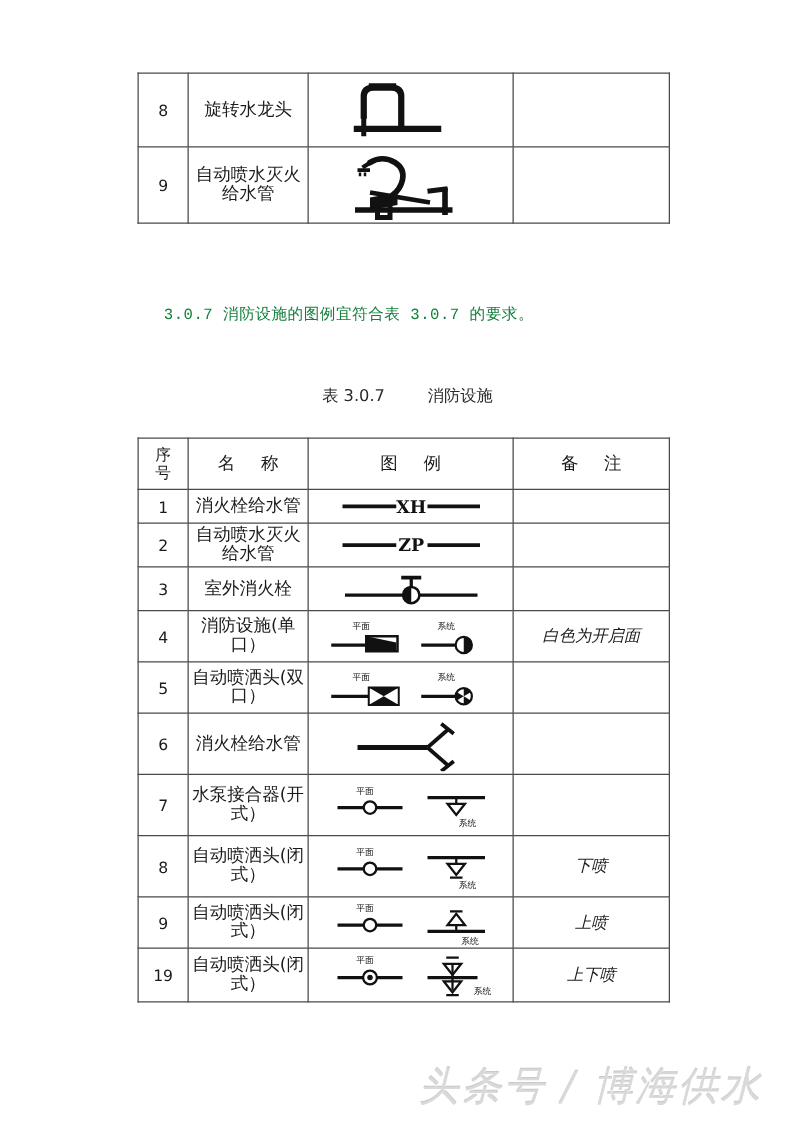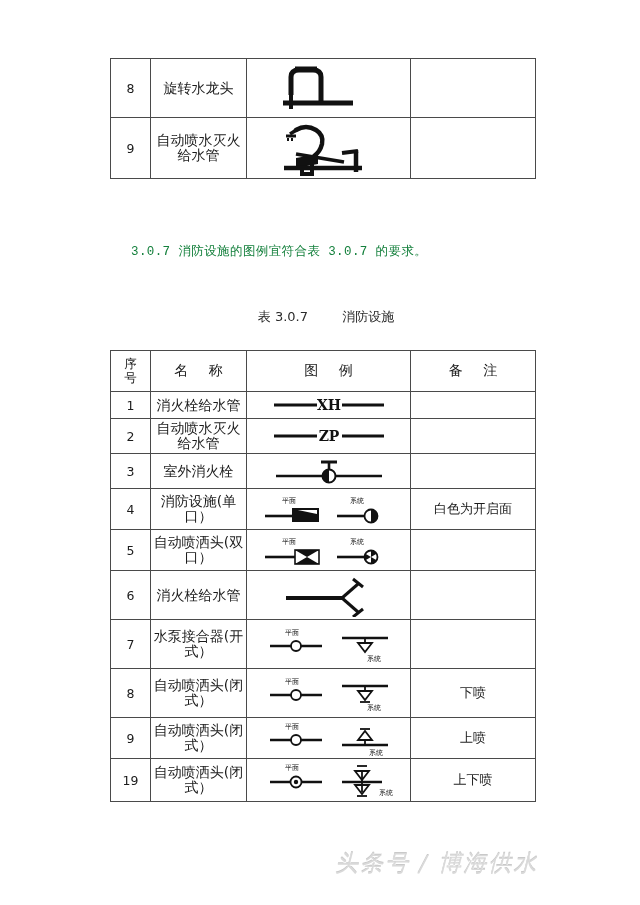--- a/index.html
+++ b/index.html
@@ -42,20 +42,21 @@
     font-size: 12.5px;
     font-family: "DejaVu Sans", "Liberation Sans", sans-serif;
   }
   .cell-name {
     font-size: 14px;
     line-height: 15px;
     padding: 2px 4px;
   }
   .cell-note {
     font-size: 13px;
+    font-style: italic;
   }
   .hdr-stack {
     font-size: 12.5px;
     line-height: 14px;
   }
   .hdr-wide {
     font-size: 14px;
     letter-spacing: 8px;
     text-indent: 8px;
   }
@@ -100,21 +101,21 @@
   .sym {
     display: block;
     margin: 0 auto;
   }
 
   
   .watermark {
     position: absolute;
     left: 335px;
     top: 848px;
-    font-size: 23px;
+    font-size: 32px;
     font-family: "DejaVu Serif", "Liberation Serif", serif;
     font-style: italic;
     color: #d9d9d9;
     letter-spacing: 2px;
     white-space: nowrap;
     text-shadow: 0 1px 0 #ffffff, 0 -1px 0 #c9c9c9;
   }
 </style>
 </head>
 <body>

**BRIEF**
Return every entry above word for word, leaving pictures out.

**OUTPUT FOR THIS TASK**
--- a/index.html
+++ b/index.html
@@ -42,20 +42,21 @@
     font-size: 12.5px;
     font-family: "DejaVu Sans", "Liberation Sans", sans-serif;
   }
   .cell-name {
     font-size: 14px;
     line-height: 15px;
     padding: 2px 4px;
   }
   .cell-note {
     font-size: 13px;
+    font-style: italic;
   }
   .hdr-stack {
     font-size: 12.5px;
     line-height: 14px;
   }
   .hdr-wide {
     font-size: 14px;
     letter-spacing: 8px;
     text-indent: 8px;
   }
@@ -100,21 +101,21 @@
   .sym {
     display: block;
     margin: 0 auto;
   }
 
   
   .watermark {
     position: absolute;
     left: 335px;
     top: 848px;
-    font-size: 23px;
+    font-size: 32px;
     font-family: "DejaVu Serif", "Liberation Serif", serif;
     font-style: italic;
     color: #d9d9d9;
     letter-spacing: 2px;
     white-space: nowrap;
     text-shadow: 0 1px 0 #ffffff, 0 -1px 0 #c9c9c9;
   }
 </style>
 </head>
 <body>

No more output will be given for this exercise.